• [Task prompt] Search the data for the word "none" and copy every line that contains it.

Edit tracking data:
━━━━━━━━━━

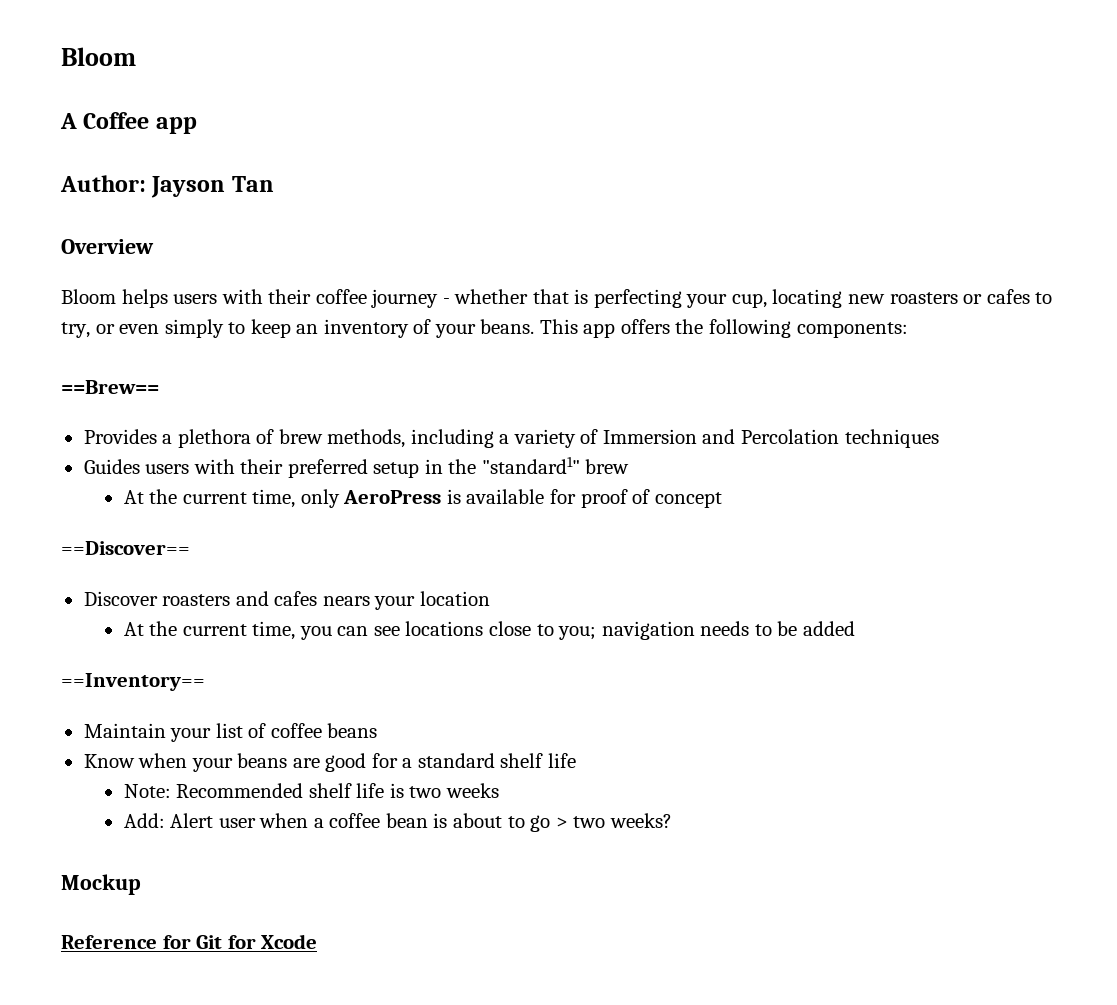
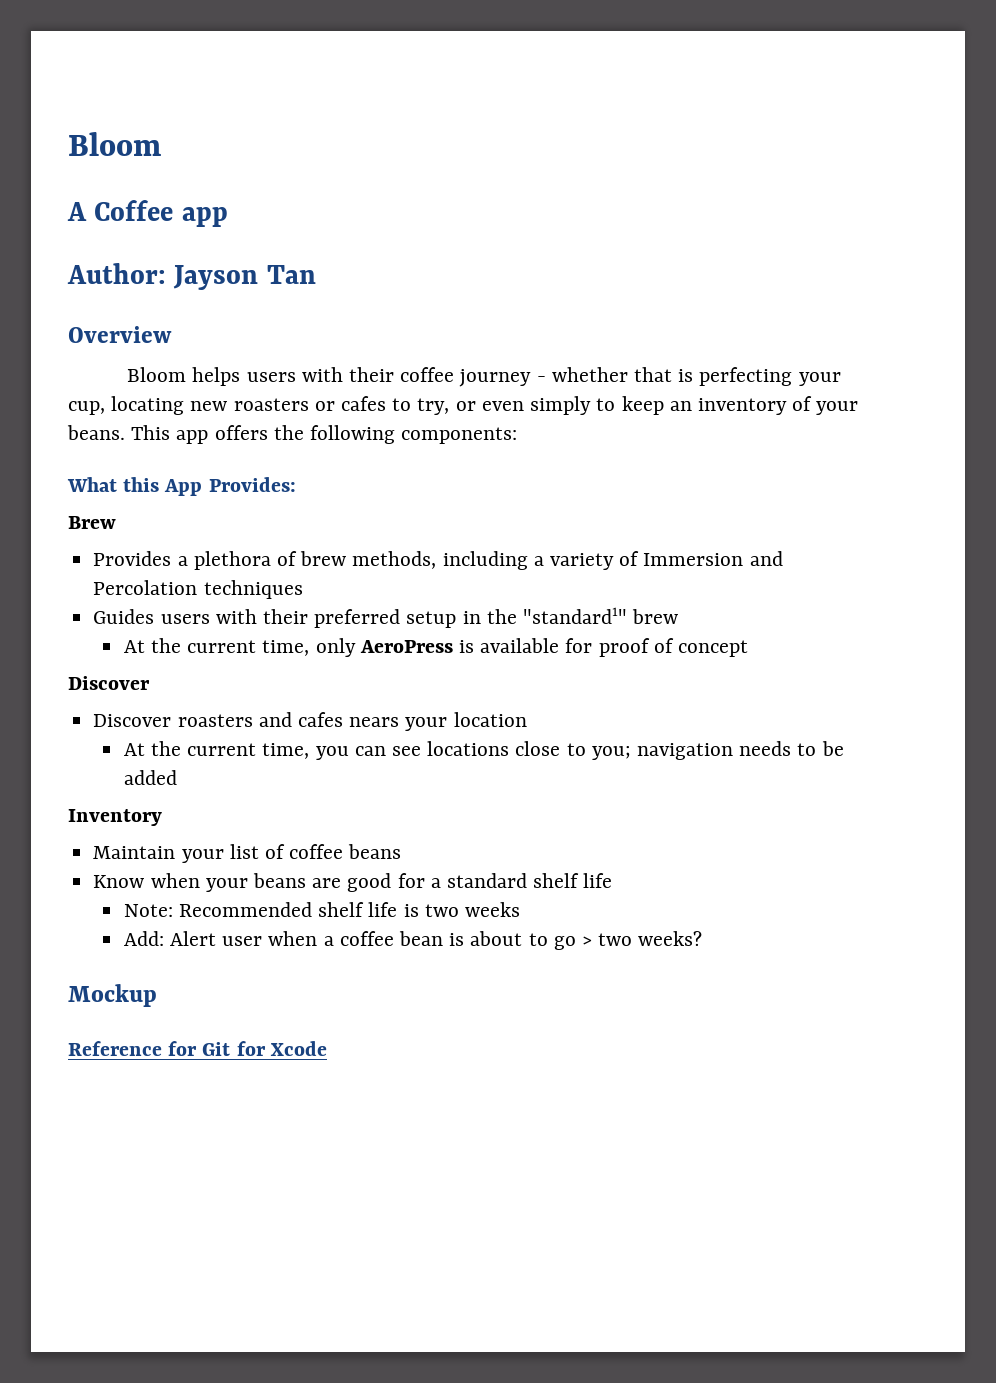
[61,380,159,394] ==Brew== -> [67,477,296,496] [68,516,116,529] What this App Provides: // Brew
[61,541,190,555] ==Discover== -> [68,676,150,690] Discover
[61,673,205,691] ==Inventory== -> [68,809,162,826] Inventory

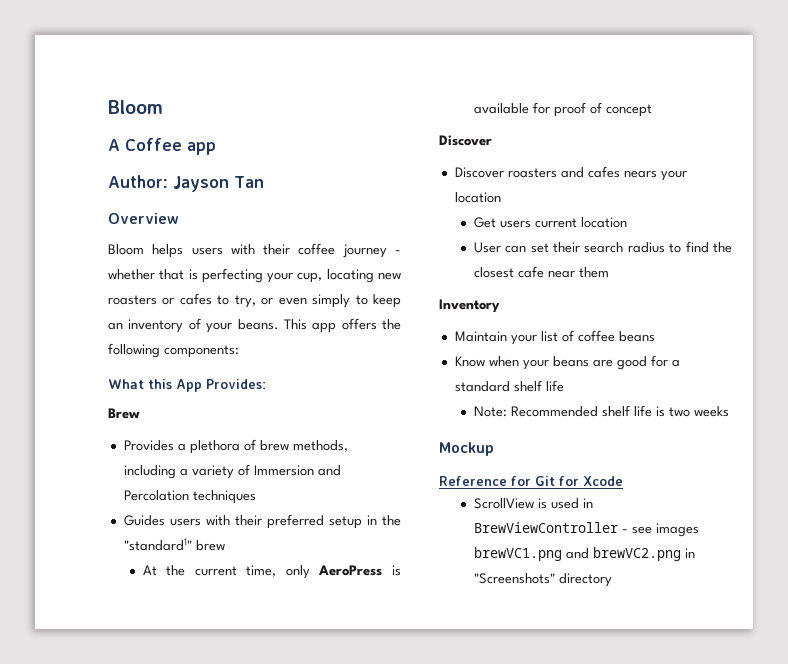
[123,741,844,760] [123,770,177,785] At the current time, you can see locations close to you; navigation needs to be added -> [473,217,627,228] [473,241,732,253] [473,266,609,278] Get users current location // User can set their search radius to find the closest cafe near them
[123,931,703,950] // Add: Alert user when a coffee bean is about to go > two weeks? -> (729, 411) none
(327, 1048) none -> [473,498,593,509] [473,522,699,537] [473,547,695,561] [473,573,612,587] // ScrollView is used in BrewViewController - see images brewVC1.png and brewVC2.png in "Screenshots" directory

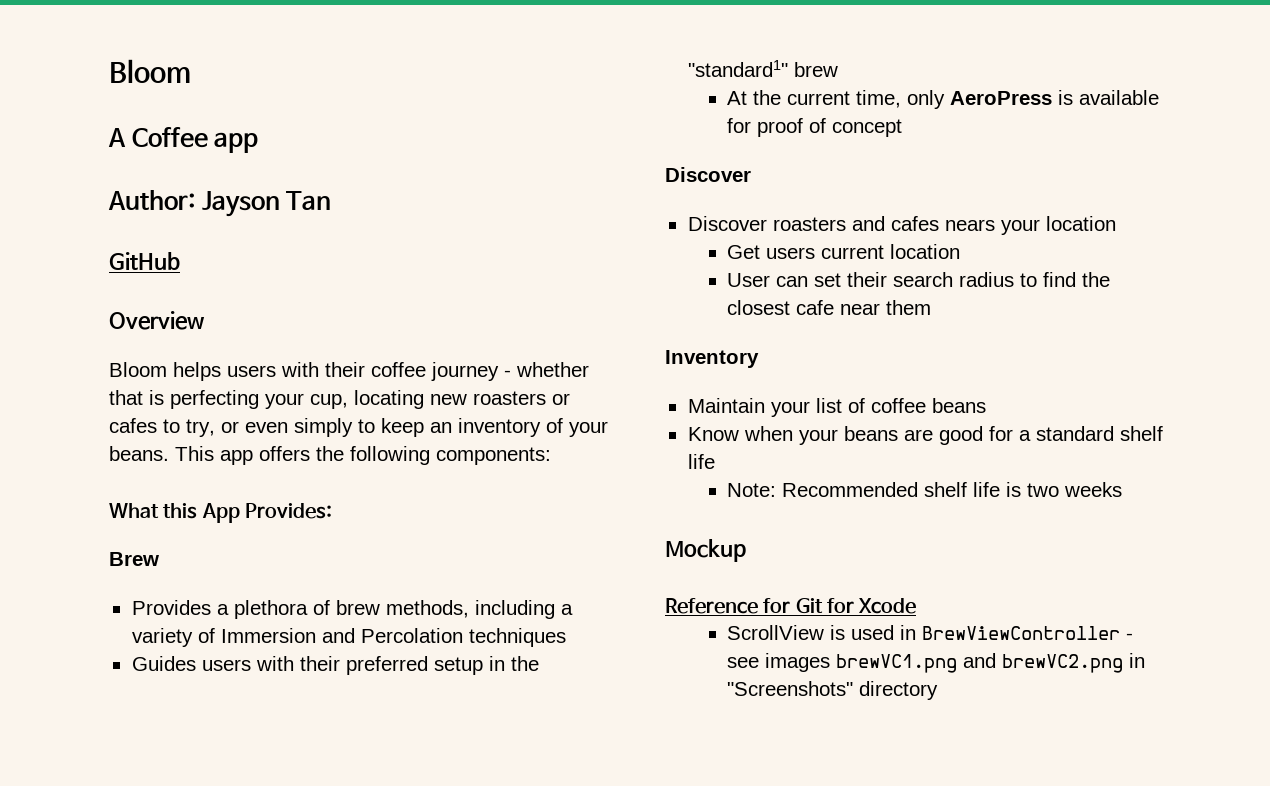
(264, 182) none -> [109,252,180,270] // GitHub

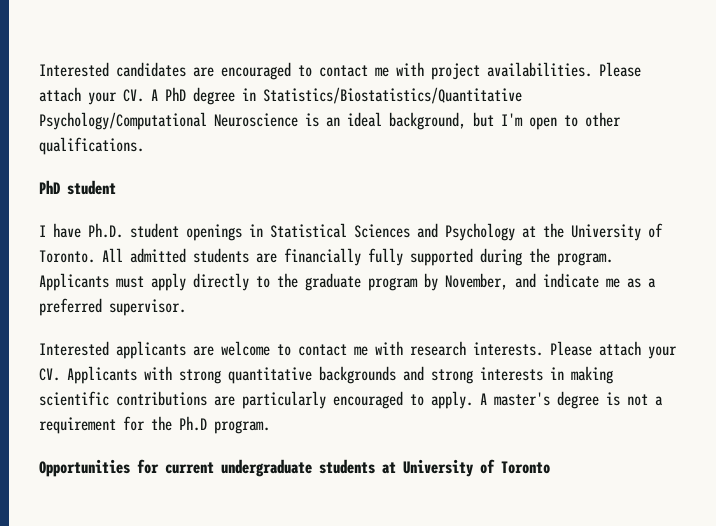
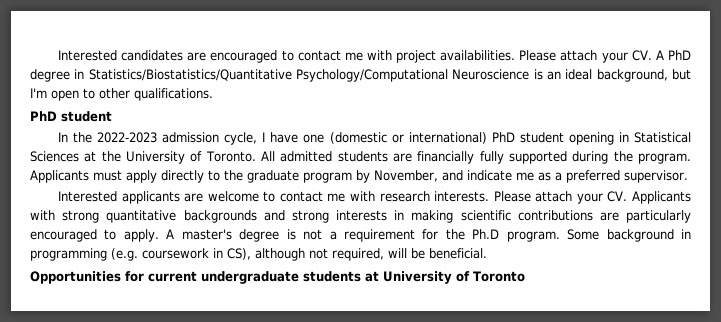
[39,223,242,241] I have Ph.D. student openings -> [57,132,614,145] In the 2022-2023 admission cycle, I have one (domestic or international) PhD student opening
[417,223,515,241] and Psychology -> (79, 156) none
(270, 427) none -> [567,229,691,242] [30,248,487,261] Some background in programming (e.g. coursework in CS), although not required, will be beneficial.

━━━━━━━━━━

• [Task response]
[123,931,703,950] // Add: Alert user when a coffee bean is about to go > two weeks? -> (729, 411) none
(327, 1048) none -> [473,498,593,509] [473,522,699,537] [473,547,695,561] [473,573,612,587] // ScrollView is used in BrewViewController - see images brewVC1.png and brewVC2.png in "Screenshots" directory
(264, 182) none -> [109,252,180,270] // GitHub
[417,223,515,241] and Psychology -> (79, 156) none
(270, 427) none -> [567,229,691,242] [30,248,487,261] Some background in programming (e.g. coursework in CS), although not required, will be beneficial.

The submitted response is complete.